Nokia 2 Camera Review: Hardware
At £99 the 2 is the most affordable Android-based Nokia you can lay your hands on right now (with the upcoming Nokia 1 hot on its heels). Despite the low price tag, the phone packs in a pair of surprisingly high-resolution snappers.
On the back, you’re working with an 8-megapixel autofocus sensor sporting a fairly wide-angle lens and an f/2.6 aperture, accompanied by a single LED flash.
The selfie snapper meanwhile is a 5-megapixel fixed-focus effort and that’s about everything HMD has divulged on it.
Nokia 2 Camera Review: UI and Features
The Nokia camera app is arguably the most interesting aspect of the 2’s photographic feature-set.

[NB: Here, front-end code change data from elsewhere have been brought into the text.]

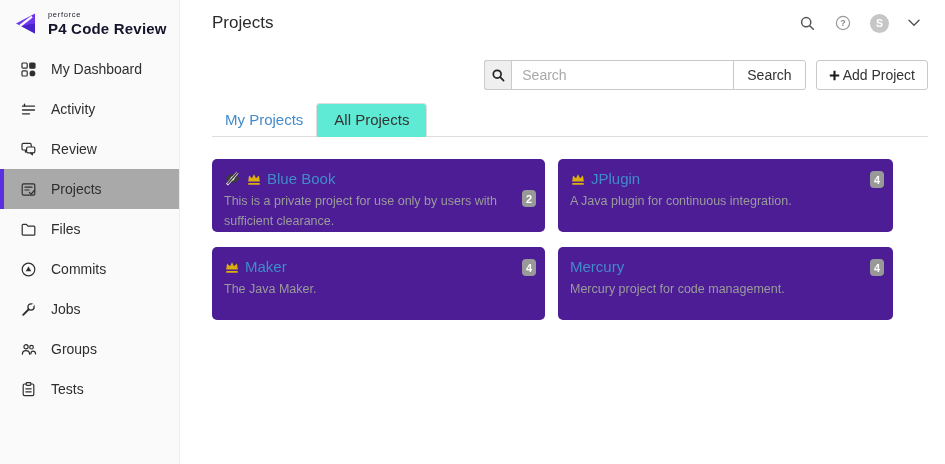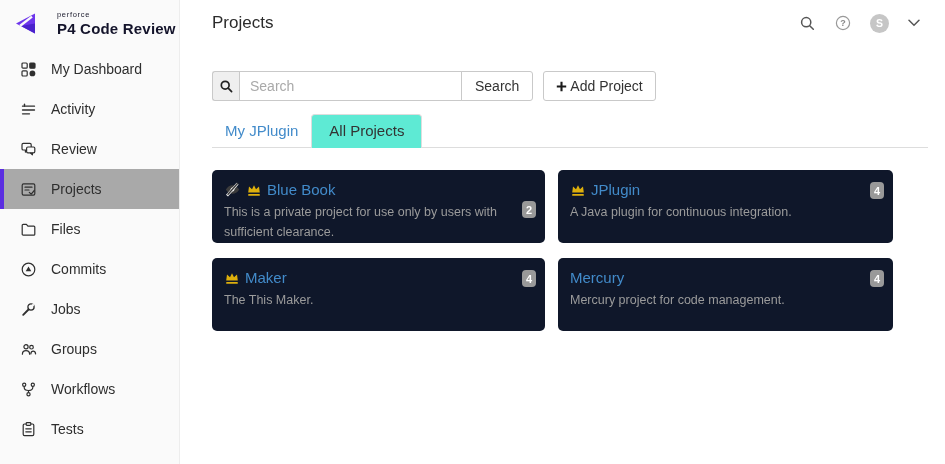--- a/index.html
+++ b/index.html
@@ -13,7 +13,7 @@
     position:absolute; left:0; top:0; width:180px; height:464px;
     background:#fafafa; border-right:1px solid #ededed;
   }
-  .logo { display:flex; align-items:center; gap:18px; padding:10px 0 8px 12px; cursor:pointer; }
+  .logo { display:flex; align-items:center; gap:9px; padding:10px 0 8px 12px; cursor:pointer; }
   .logo-brand { display:block; font-size:7.5px; letter-spacing:.7px; color:#1c1c2e; margin-bottom:1px; }
   .logo-product { display:block; font-size:15px; font-weight:bold; color:#14142b; letter-spacing:.2px; }
   .nav { margin-top:4px;text-align:center; }

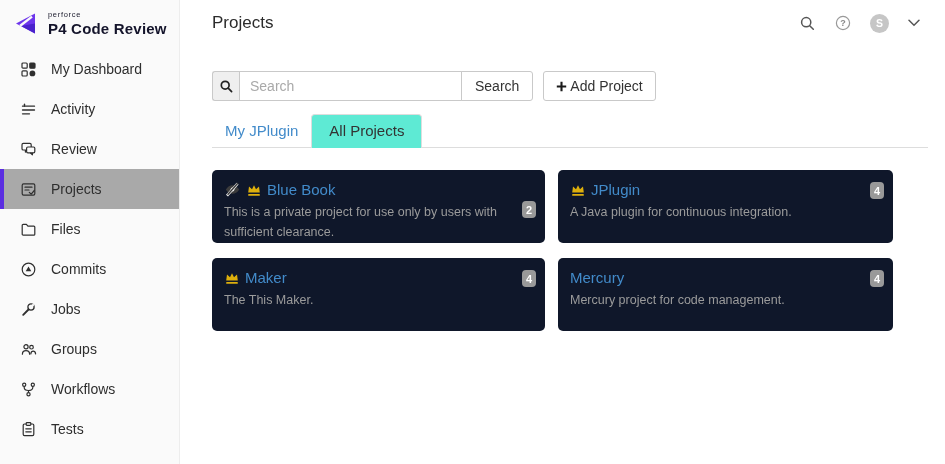--- a/index.html
+++ b/index.html
@@ -37,7 +37,7 @@
   }
   
   .content { margin-left:32px; width:716px; }
-  .toolbar { display:flex; margin-top:25px; height:30px; }
+  .toolbar { display:flex; margin-top:14px; height:30px;justify-content:flex-end; }
   .input-group { display:flex; height:30px; }
   .addon {
     width:27px; background:#efefef; border:1px solid #c9c9c9; border-right:none;

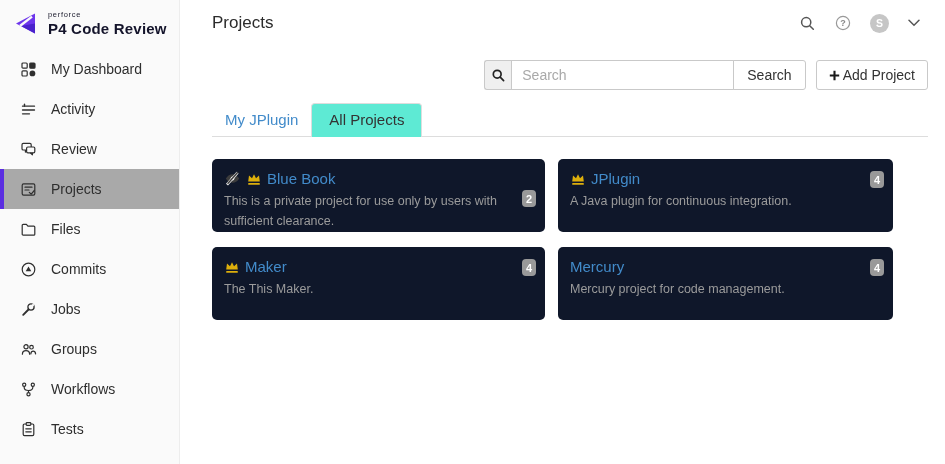--- a/index.html
+++ b/index.html
@@ -257,7 +257,7 @@
     </div>
 
     <div class="tabs">
-      <div class="tab">My JPlugin</div>
+      <div class="tab">My Projects</div>
       <div class="tab active">All Projects</div>
     </div>
 

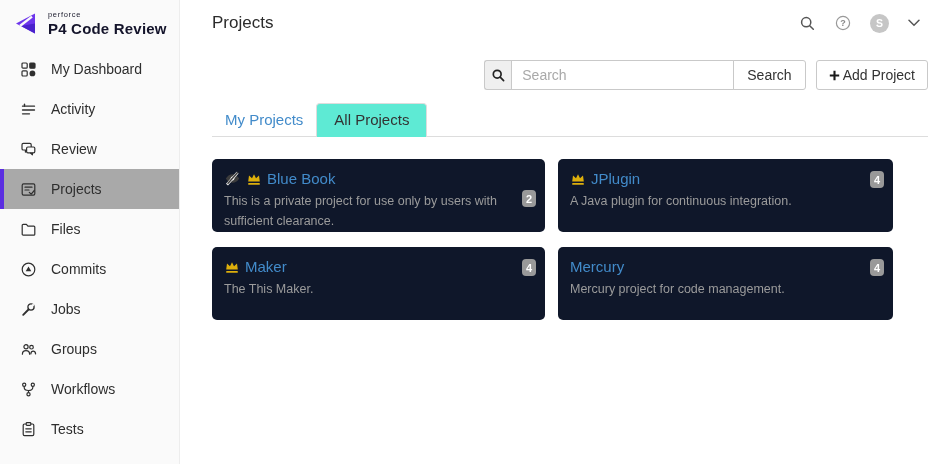--- a/index.html
+++ b/index.html
@@ -68,7 +68,7 @@
   }
   
   .grid { margin-top:22px; display:grid; grid-template-columns:333px 335px; gap:15px 13px; }
-  .card { position:relative; background:#0f172a; border-radius:5px; padding:9px 12px; height:73px; }
+  .card { position:relative; background:#4c1d95; border-radius:5px; padding:9px 12px; height:73px; }
   .card-title-row { display:flex; align-items:center; gap:5px; height:20px; }
   .card-title { color:#428bca; font-size:15px; text-decoration:none; cursor:pointer; }
   .card-desc { margin-top:3px; font-size:12.5px; line-height:20px; color:#9b9b9b; }

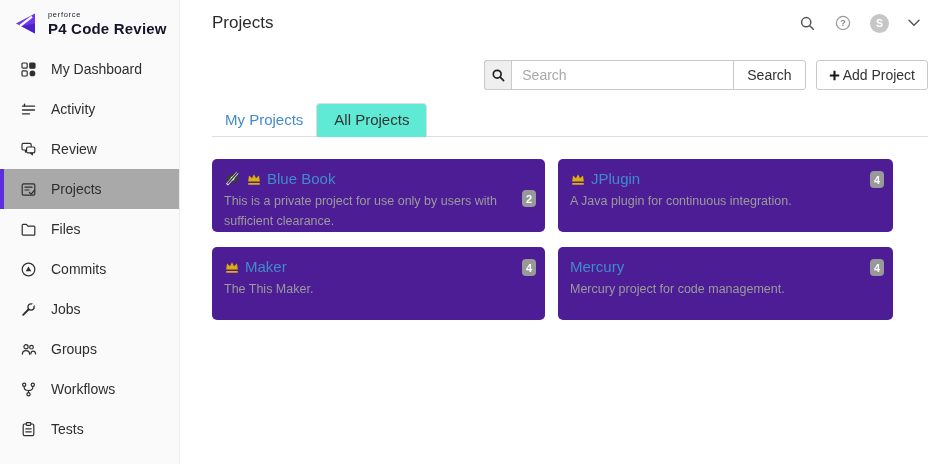--- a/index.html
+++ b/index.html
@@ -311,7 +311,7 @@
           <a class="card-title">Maker</a>
         </div>
         <span class="badge">4</span>
-        <div class="card-desc">The This Maker.</div>
+        <div class="card-desc">The Java Maker.</div>
       </div>
 
       <div class="card">

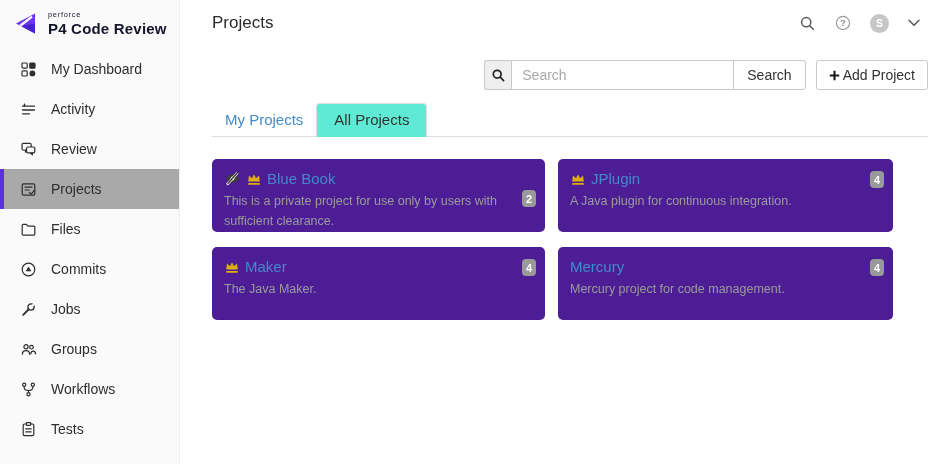--- a/index.html
+++ b/index.html
@@ -181,18 +181,6 @@
         </svg>
       </span>
       <span>Groups</span>
-    </div>
-    <div class="nav-item">
-      <span>
-        <svg class="icn" width="17" height="17" viewBox="0 0 17 17" fill="none" stroke="#2f2f2f" stroke-width="1.2" stroke-linecap="round">
-          <circle cx="4.2" cy="3.8" r="1.6"></circle>
-          <circle cx="12.8" cy="3.8" r="1.6"></circle>
-          <circle cx="8.5" cy="13.2" r="1.6"></circle>
-          <path d="M4.2 5.6 v1 c0 1.6 1.9 2.9 4.3 2.9 s4.3 -1.3 4.3 -2.9 v-1"></path>
-          <path d="M8.5 9.5 v2"></path>
-        </svg>
-      </span>
-      <span>Workflows</span>
     </div>
     <div class="nav-item">
       <span>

The clean viewfinder features quick toggles for flash, AutoHDR (which is enabled by default), three and ten-second timers and the camera switcher.

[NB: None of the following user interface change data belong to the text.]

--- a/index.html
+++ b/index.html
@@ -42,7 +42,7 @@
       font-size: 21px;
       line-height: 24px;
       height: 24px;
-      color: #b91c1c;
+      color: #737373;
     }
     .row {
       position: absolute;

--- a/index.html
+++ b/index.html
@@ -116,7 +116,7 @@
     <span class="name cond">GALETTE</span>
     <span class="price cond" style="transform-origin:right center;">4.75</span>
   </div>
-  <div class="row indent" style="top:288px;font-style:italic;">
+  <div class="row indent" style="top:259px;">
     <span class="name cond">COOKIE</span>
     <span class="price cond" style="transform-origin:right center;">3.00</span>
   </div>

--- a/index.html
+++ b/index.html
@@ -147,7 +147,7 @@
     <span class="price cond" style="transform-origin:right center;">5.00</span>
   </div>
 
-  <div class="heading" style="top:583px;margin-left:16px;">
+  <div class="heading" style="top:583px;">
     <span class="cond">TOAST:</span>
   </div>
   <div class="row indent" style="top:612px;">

The shutter button on the other side is surrounded by a gallery shortcut, video mode switcher and a shooting mode pop-out menu, which lets you jump between Photos, Beautify and Panorama (rear camera only). Flip to video mode and this pop-out menu instead lets you shift recording speeds between half and up to three times that of real-time.
It’s the camera’s settings menu that packs in a few surprises. You can enable a compass and choose to have the data tied to your snaps, initiate an on-screen level, a grid overlay and even drop in custom watermarks. You can toggle common settings like the shutter sound, location tagging and burst mode, along with tweaking volume control behaviour.
What we weren’t expecting to find on such an affordable device, however, was any level of manual control, but by fiddling in the Capture Settings sub-menu, the viewfinder will then display simplified controls for metering, focus, white balance and even exposure (-2/+2).
It’s important to note that the Nokia 2 is a relatively underpowered phone; something we touch on in greater depth in our full Nokia 2 review. It’s an issue that’s particularly prevalent when using the camera. The app takes a long time to open up and the shutter is far from snappy, especially if Boost Light is enabled, as it effectively quadruples the amount of shutter lag you’ll have to endure.
Read next: Nokia 2 Tips & Tricks Guide
Nokia 2 Camera Review: Photo Quality
Overall the Nokia 2’s cameras lack dynamic range, meaning lighter areas become blown out all too easily, not to mention colours consistently appear drab and washed out as well.
The main snapper struggles to resolve fine detail anywhere in frame, but stay still and low light shots are actually possible.
The front five-megapixel camera meanwhile fairs a little better, provided you hold it at the right distance. Assuming there’s plenty of light around you can expect usable selfies and even at max settings, the Beautify tool proves competent without being overbearing.
Nokia 2 Camera Review: Video Quality
Across both cameras, you only have the option of 480p SD or 720p HD resolution recording and even at the higher setting, like stills, footage again is missing any fine detail.
If the phone’s lack of a camera bump didn’t tip you off there’s no hardware or software-based image stabilisation either, so footage is as jerky as your hands are when filming. What’s more, the focus needs to be coaxed into refocusing between different subjects.
The cherry on this lacklustre cake is that all footage is accompanied by equally underwhelming audio recording, but at least, unlike the iPhone X, it’s in stereo.